Why More People are Splurging on Luxuries?
We’re facing some measurable challenges in the economy, but in some ways, people are spending more money on unnecessary luxuries, though the nominal amount of these purchases is relatively low. Why is this the case? Which luxuries are worth buying? And should you be making similar upgrades for your own life?
Life’s Little Luxuries
Most of us can’t afford to buy a new oceanfront property or a new Ferrari, and if we can, we certainly can’t do it on a whim. But there are many smaller, cozier luxuries that most of us can easily afford. It doesn’t have to be expensive to qualify as luxury spending.

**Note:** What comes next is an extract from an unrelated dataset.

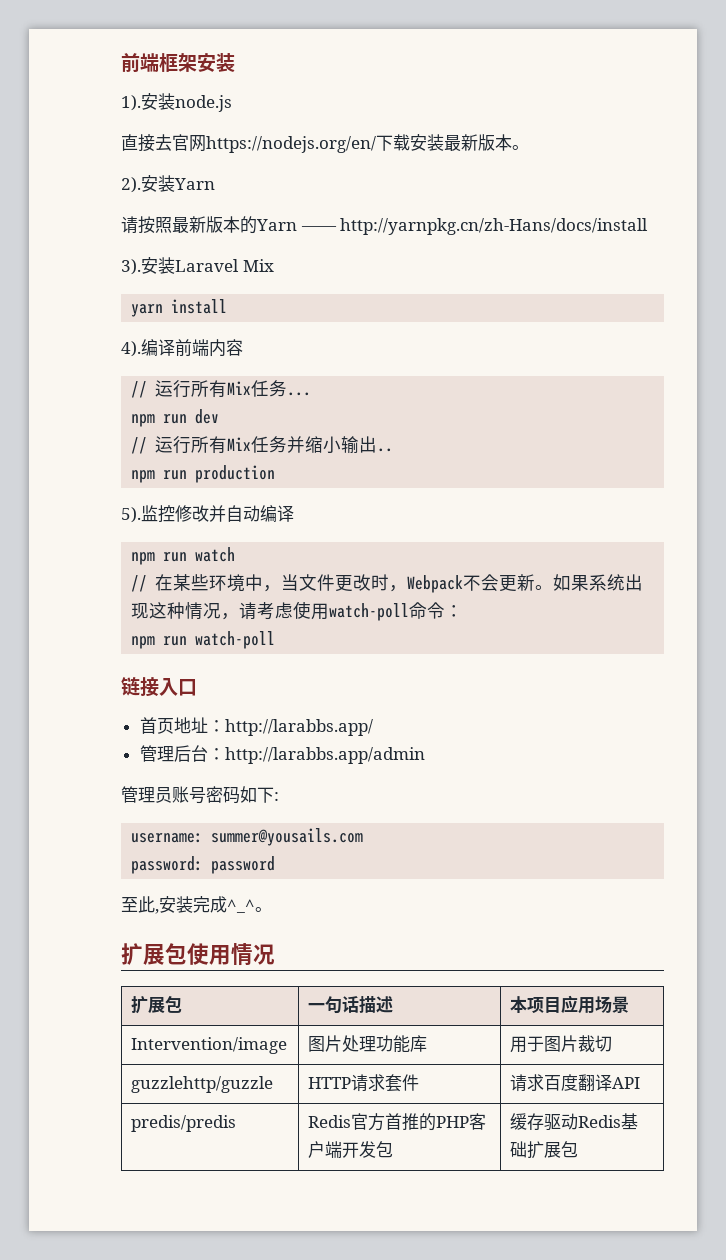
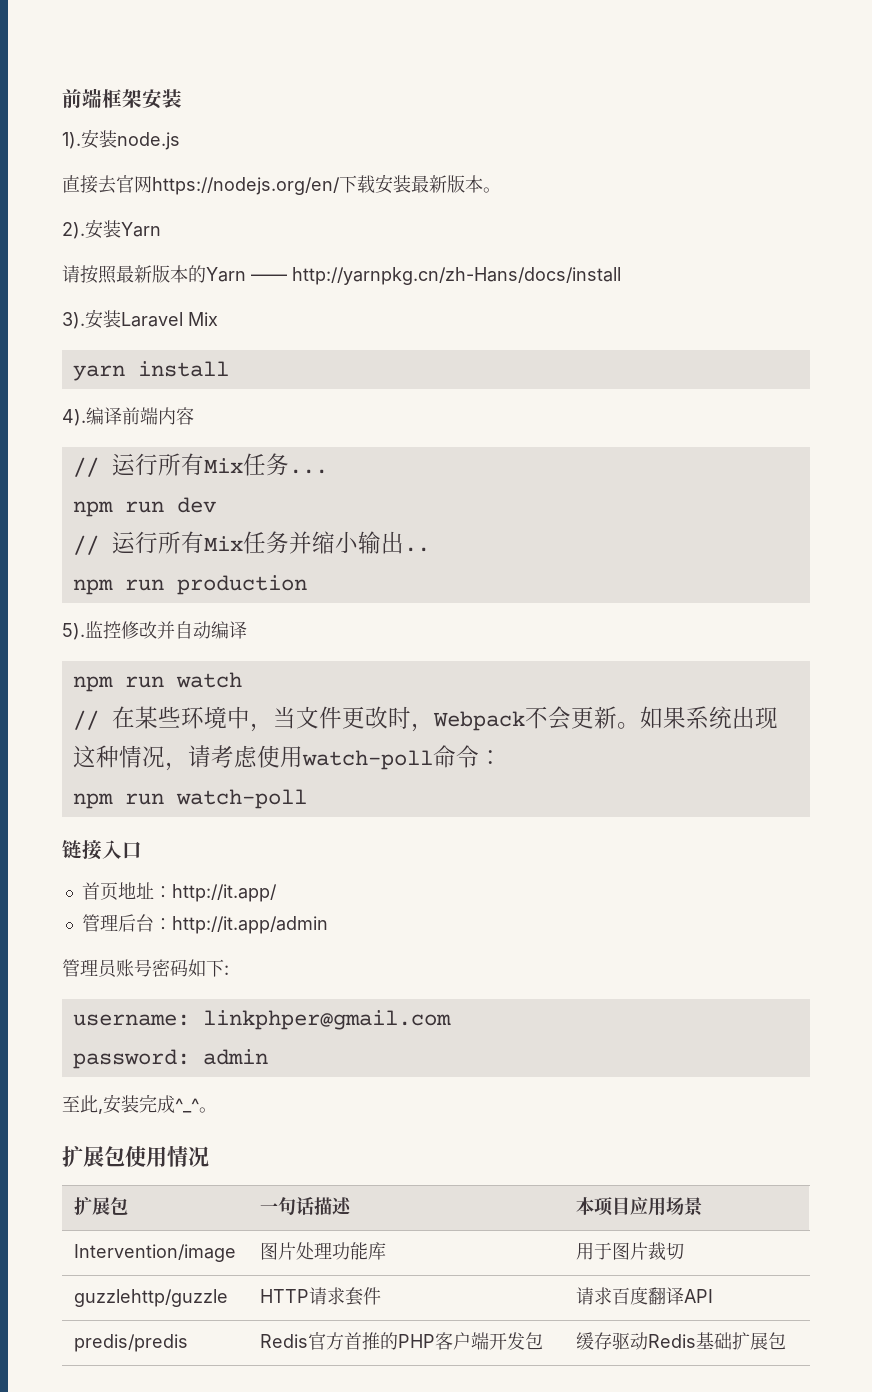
[224,719,373,736] http://larabbs.app/ -> [171,884,277,902] http://it.app/
[224,747,425,764] http://larabbs.app/admin -> [171,916,328,934] http://it.app/admin
[211,828,364,846] summer@yousails.com -> [202,1010,451,1030] linkphper@gmail.com
[211,856,276,874] password -> [202,1049,268,1065] admin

For example, take bidets. Bidets come in a wide range of shapes and styles, with assortments of different features, from relatively basic models to luxury models with everything. No matter what, a bidet in your bathroom has the power to give you a much more comfortable experience and a more thorough clean. But if you’re going to buy one, why not get one with a heated toilet seat, various temperature and pressure settings, and other bells and whistles?
This is the type of decision that more people in the United States are making. While there are certainly plenty of people who still live frugally and choose minimalistic purchases, the overall trend is shifting in favor of luxury purchases.
Motivations to Splurge on Luxuries
What makes people motivated to splurge on these luxuries?
- Home environments. One explanation could be the tendency for people to spend more time in their home environments. Between COVID-19 lockdowns, the rise of remote work, the decline of “third places” in public, and general feelings of isolation or alienation, more people are inclined to spend more time at home. And if you’re spending more time at home, you’ll want to splurge on purchases that make that environment more comfortable, more interesting, or more functional. There’s no need to buy a fancy heated toilet seat if most of your bathroom experiences are in public bathrooms.
- Disposable income (for many). Wealth inequality in the U.S. is higher than it’s ever been, and it’s only getting higher. There are many underlying reasons for this, but they aren’t relevant for this discussion. What’s important is that there’s a big disparity between two groups of people in the country. One group of people is essentially living paycheck to paycheck, and is incapable of making any luxury purchases. The other group of people has plenty of disposable income, giving them the freedom to purchase whatever luxuries they want.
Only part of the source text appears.